The first of its kind, the Swedish Embassy in partnership with Makerere University School of Women and Gender Studies held a photo exhibition showcasing the Swedish dad’s parenting experiences.
He marvelled at the photos that hang in the exhibition tent. Each seemed to tell an unusual story. A father with a baby on his back while he washed the dishes, a look of wonder.
Portius Buyinza, a third-year student at Makerere University, could barely hide what was going on in his mind. And speaking to no one in particular, he said, "Huh! It will take an entire generation for most men in Uganda to do this."
The first of its kind, the Swedish Embassy in partnership with Makerere University School of Women and Gender Studies held a photo exhibition showcasing the Swedish dad's parenting experiences.
This according to the Swedish Ambassador, Urban Andersson, was meant to share experiences from the different countries to learn from each other.
Instead of maternity leave, Andersson explained that Sweden was the first country to adopt the parenting leave policy in 1974.
"This was a deliberate political decision meant to encourage men and women to share responsibilities at home, but also enable both of them to engage in paid work," he said.
Swedish parents are entitled to 480 days of paid parental leave and of these 90 are reserved for men.
"These family-friendly policies were crucial to grow Sweden's economy and a condition of Sweden's development from one of Europe's poorest countries to one of the most prosperous," he said.

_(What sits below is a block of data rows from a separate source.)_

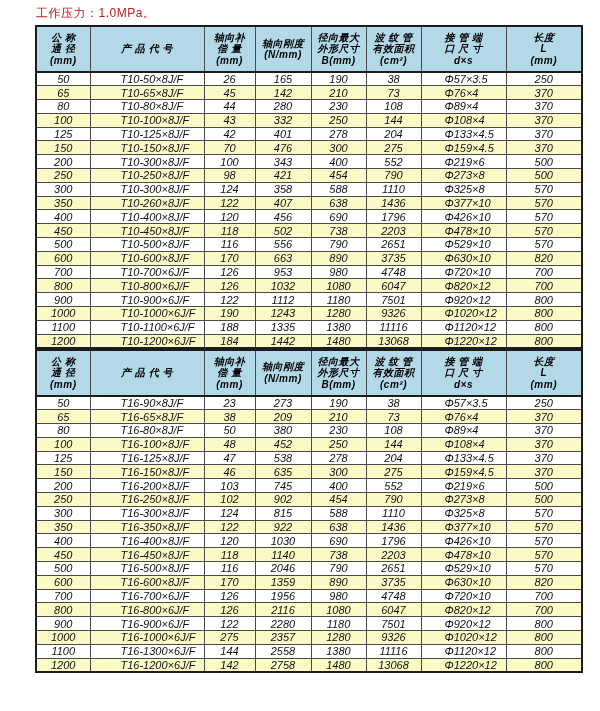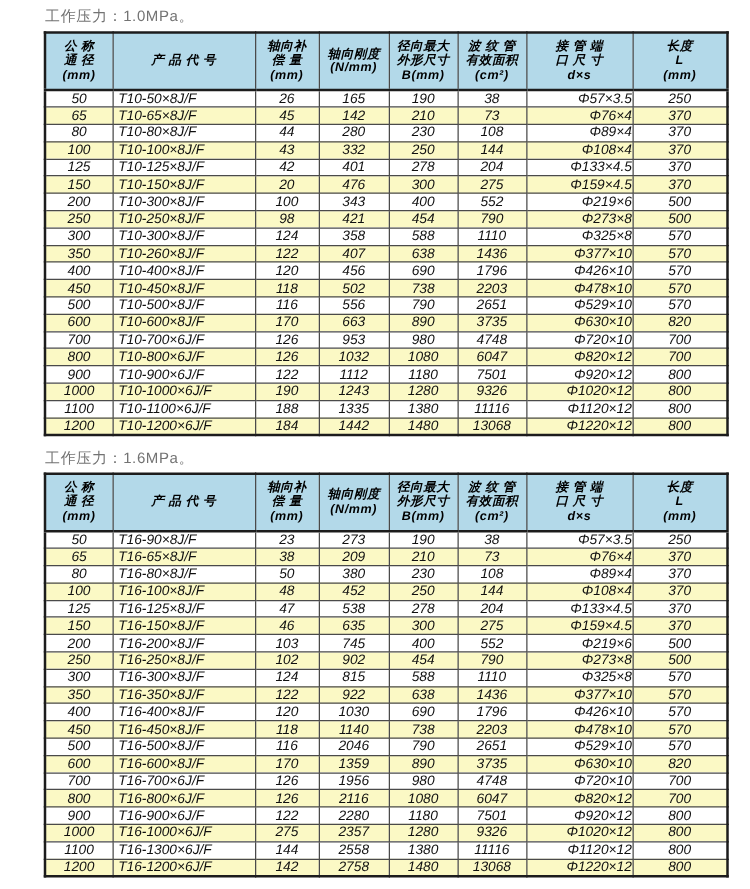--- a/index.html
+++ b/index.html
@@ -11,21 +11,21 @@
     --ink:#101010;
   }
   *{box-sizing:border-box;}
   html,body{margin:0;padding:0;}
   body{
     width:600px;height:711px;background:#ffffff;overflow:hidden;
     font-family:"Liberation Sans","DejaVu Sans",sans-serif;color:var(--ink);
   }
   .sheet{padding:4px 19px 0 35px;}
   .tbl-title{
-    font-size:12px;line-height:14px;color:#737373;
+    font-size:12px;line-height:14px;color:#b91c1c;
     margin:2px 0 5px 1px;letter-spacing:.5px;white-space:nowrap;
   }
   .section-2 .tbl-title{margin-top:10px;}
   table.spec{
     border-collapse:collapse;table-layout:fixed;width:546px;
     border:2px solid var(--frame);
     font-style:italic;
   }
   table.spec th{
     background:var(--header-bg);
@@ -36,22 +36,22 @@
     line-height:11.5px;letter-spacing:.5px;
   }
   table.spec th div{text-align:center;white-space:nowrap;}
   table.spec td{
     font-size:11px;height:13.8px;line-height:12px;
     padding:0;text-align:center;vertical-align:middle;
     border:1px solid var(--grid);
     background:var(--row-bg);color:var(--ink);white-space:nowrap;
   }
   table.spec tbody tr:nth-child(even) td{background:var(--row-alt-bg);}
-  table.spec td.c-code{text-align:left;padding-left:4px;}
-  table.spec td.c-port_size{text-align:right;padding-left:7px;}
+  table.spec td.c-code{text-align:left;padding-left:30px;}
+  table.spec td.c-port_size{text-align:left;padding-left:23px;}
   col.w-dn{width:54px;} col.w-code{width:114px;} col.w-axial_comp{width:51px;}
   col.w-axial_stiff{width:56px;} col.w-radial_max{width:55px;}
   col.w-bellows_area{width:55px;} col.w-port_size{width:85px;} col.w-length{width:76px;}
 </style>
 </head>
 <body>
 
 <div class="sheet">
 
   <section class="section-1">
@@ -155,21 +155,21 @@
             <td class="c-axial_comp">42</td>
             <td class="c-axial_stiff">401</td>
             <td class="c-radial_max">278</td>
             <td class="c-bellows_area">204</td>
             <td class="c-port_size">Φ133×4.5</td>
             <td class="c-length">370</td>
           </tr>
           <tr>
             <td class="c-dn">150</td>
             <td class="c-code">T10-150×8J/F</td>
-            <td class="c-axial_comp">20</td>
+            <td class="c-axial_comp">70</td>
             <td class="c-axial_stiff">476</td>
             <td class="c-radial_max">300</td>
             <td class="c-bellows_area">275</td>
             <td class="c-port_size">Φ159×4.5</td>
             <td class="c-length">370</td>
           </tr>
           <tr>
             <td class="c-dn">200</td>
             <td class="c-code">T10-300×8J/F</td>
             <td class="c-axial_comp">100</td>
@@ -307,21 +307,20 @@
             <td class="c-radial_max">1480</td>
             <td class="c-bellows_area">13068</td>
             <td class="c-port_size">Φ1220×12</td>
             <td class="c-length">800</td>
           </tr>
         </tbody>
     </table>
   </section>
 
   <section class="section-2">
-    <div class="tbl-title">工作压力：1.6MPa。</div>
     <table class="spec">
       <colgroup>
         <col class="w-dn">
           <col class="w-code">
           <col class="w-axial_comp">
           <col class="w-axial_stiff">
         <col class="w-radial_max">
           <col class="w-bellows_area">
           <col class="w-port_size">
           <col class="w-length">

The exhibition was accentuated by a dialogue under the theme, "Parenting and Career Choices" where participants shared experiences and challenges of getting men involved in parenting.
According to Associate Professor Josephine Ahikire, the dean of the school of gender studies, lately the traditional role of a man as a provider is being challenged with the increasing social changes. This, therefore, puts men in a dilemma of what exactly their role is in a home.

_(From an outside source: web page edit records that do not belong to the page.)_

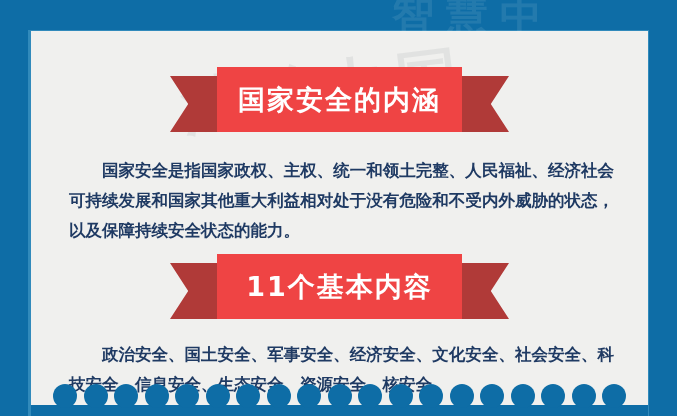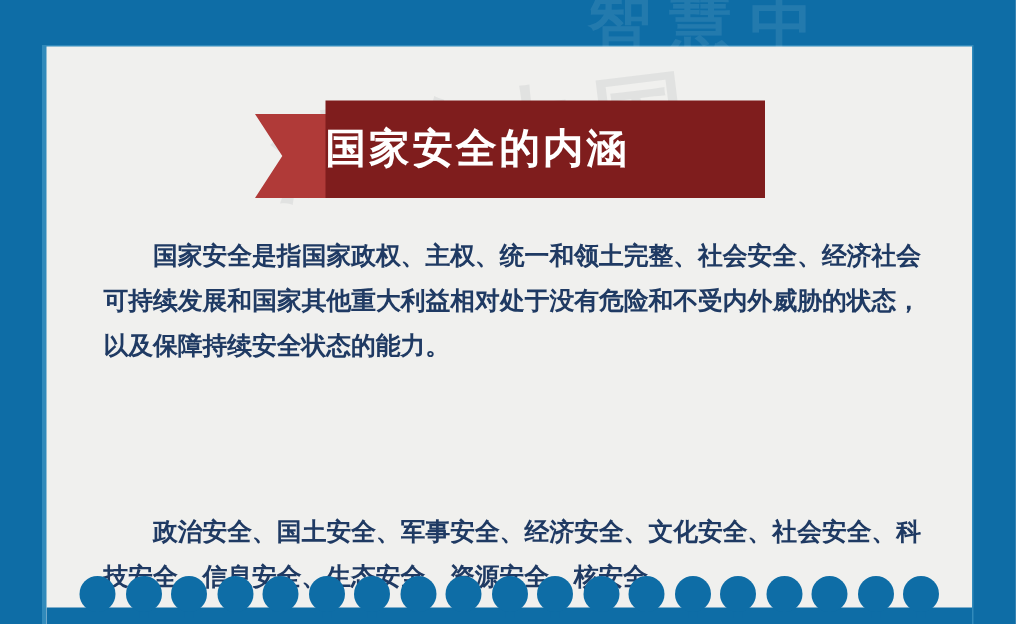--- a/index.html
+++ b/index.html
@@ -104,26 +104,26 @@
     height: 15px;
     background: #8E2B2B;
   }
   .banner .fold.left  { left: 187px;  clip-path: polygon(0 0, 100% 0, 100% 100%); }
   .banner .fold.right { right: 187px; clip-path: polygon(0 0, 100% 0, 0 100%); }
 
   .banner .panel {
     position: absolute;
     left: 186px;
     top: 0;
-    width: 293px;
+    width: 245px;
     height: 65px;
-    background: #7f1d1d;
+    background: #ef4444;
     display: flex;
     align-items: center;
-    justify-content: flex-start;
+    justify-content: center;
   }
   .banner .panel-text {
     color: #FFFFFF;
     font-size: 27px;
     font-weight: 700;
     letter-spacing: 2px;
     line-height: 1;
     white-space: nowrap;
   }
 
@@ -193,22 +193,31 @@
     <div class="banner" id="banner-1">
       <div class="tail left"></div>
       <div class="tail right"></div>
       <div class="fold left"></div>
       <div class="fold right"></div>
       <div class="panel">
         <span class="panel-text">国家安全的内涵</span>
       </div>
     </div>
 
-    <p class="body-text" id="para-1">国家安全是指国家政权、主权、统一和领土完整、社会安全、经济社会可持续发展和国家其他重大利益相对处于没有危险和不受内外威胁的状态，以及保障持续安全状态的能力。</p>
-
+    <p class="body-text" id="para-1">国家安全是指国家政权、主权、统一和领土完整、人民福祉、经济社会可持续发展和国家其他重大利益相对处于没有危险和不受内外威胁的状态，以及保障持续安全状态的能力。</p>
+
+    <div class="banner" id="banner-2">
+      <div class="tail left"></div>
+      <div class="tail right"></div>
+      <div class="fold left"></div>
+      <div class="fold right"></div>
+      <div class="panel">
+        <span class="panel-text">11个基本内容</span>
+      </div>
+    </div>
 
     <p class="body-text" id="para-2">政治安全、国土安全、军事安全、经济安全、文化安全、社会安全、科技安全、信息安全、生态安全、资源安全、核安全。</p>
 
     <div id="fringe">
       <div id="fringe-bar"></div>
     <div class="fringe-stem" style="left: 31px;"></div>
         <div class="fringe-dot" style="left: 22px;"></div>
         <div class="fringe-stem" style="left: 61.5px;"></div>
         <div class="fringe-dot" style="left: 52.5px;"></div>
         <div class="fringe-stem" style="left: 92px;"></div>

"Women are increasingly becoming as much of providers as the men. So the only way out for men is to participate in the roles that were traditionally for women," she said.
But as politician turned woman activist Miria Matembe argues, the situation is slowly changing especially among the educated men. This can also be attributed to the upbringing these young people have had.
"My sons have learnt to treat women as equal partners because that's what they saw from their father. The way a child is raised greatly impacts on who they become in their later lives," she said.
But as Ambassador Andersson explained, different communities have a way of handling its issues and people can only share and learn from each other on what can work across the board.
Male participation in parenting has been found to not only enhance peace and harmony in the home but also facilitate economic growth and development as more women get to participate in the economic spaces.